* [Required action] Go through the material under this sentence. Return every line holding "height".
____ Source material
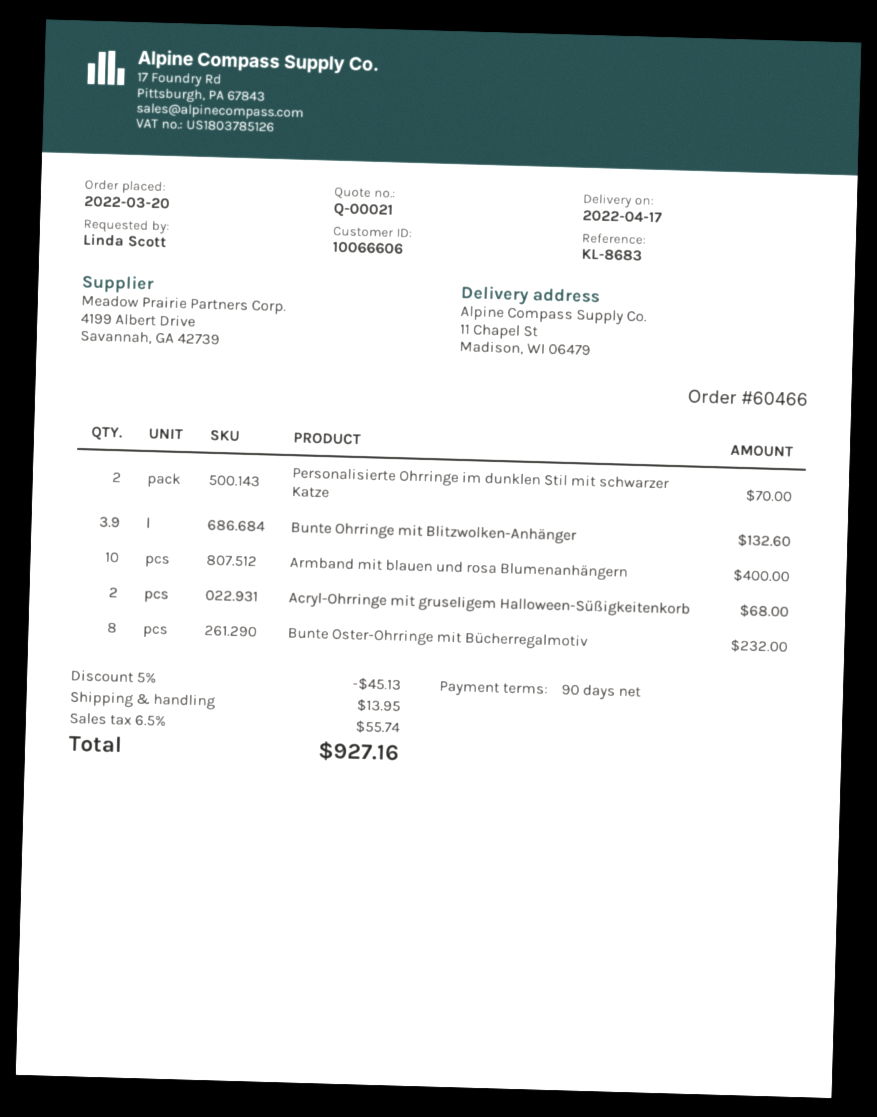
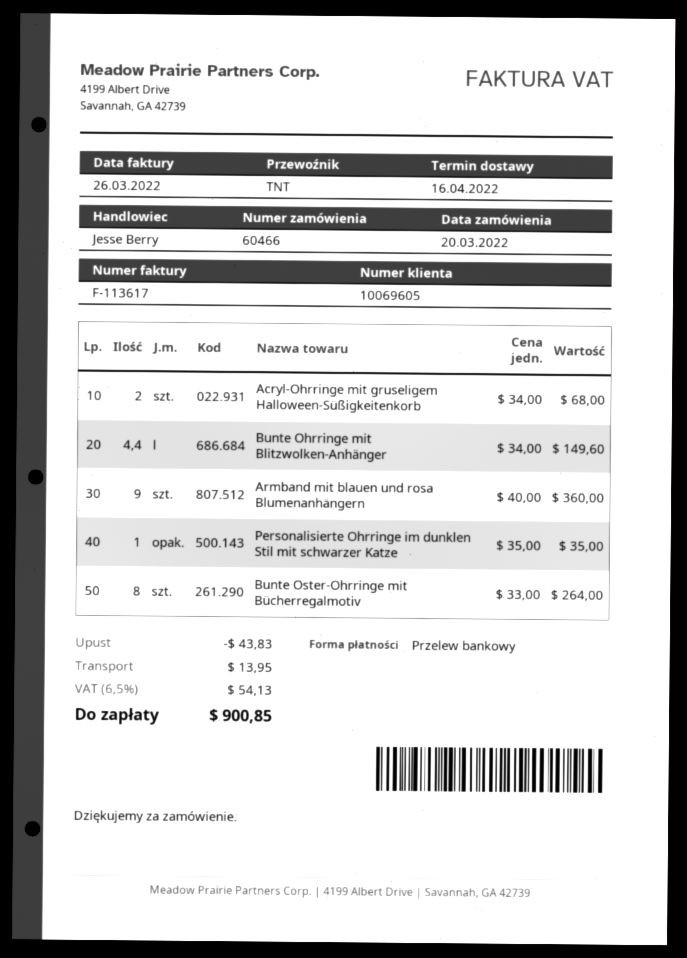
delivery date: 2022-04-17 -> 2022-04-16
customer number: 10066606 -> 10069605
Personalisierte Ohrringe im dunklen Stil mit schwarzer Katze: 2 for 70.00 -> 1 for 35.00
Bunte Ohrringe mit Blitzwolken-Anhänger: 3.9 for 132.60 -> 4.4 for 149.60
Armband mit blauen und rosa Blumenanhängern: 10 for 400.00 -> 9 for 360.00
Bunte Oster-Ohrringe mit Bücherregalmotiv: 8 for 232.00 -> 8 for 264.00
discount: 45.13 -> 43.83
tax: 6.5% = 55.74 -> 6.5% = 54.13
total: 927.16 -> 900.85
________
____ Source material
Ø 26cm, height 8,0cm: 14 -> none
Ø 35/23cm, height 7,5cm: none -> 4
________
____ Source material
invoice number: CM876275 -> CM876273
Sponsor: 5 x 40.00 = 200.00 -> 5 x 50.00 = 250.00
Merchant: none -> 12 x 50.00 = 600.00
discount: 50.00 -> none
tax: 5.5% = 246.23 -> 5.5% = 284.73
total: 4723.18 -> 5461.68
________
* [Answer below]
Ø 26cm, height 8,0cm: 14 -> none
Ø 35/23cm, height 7,5cm: none -> 4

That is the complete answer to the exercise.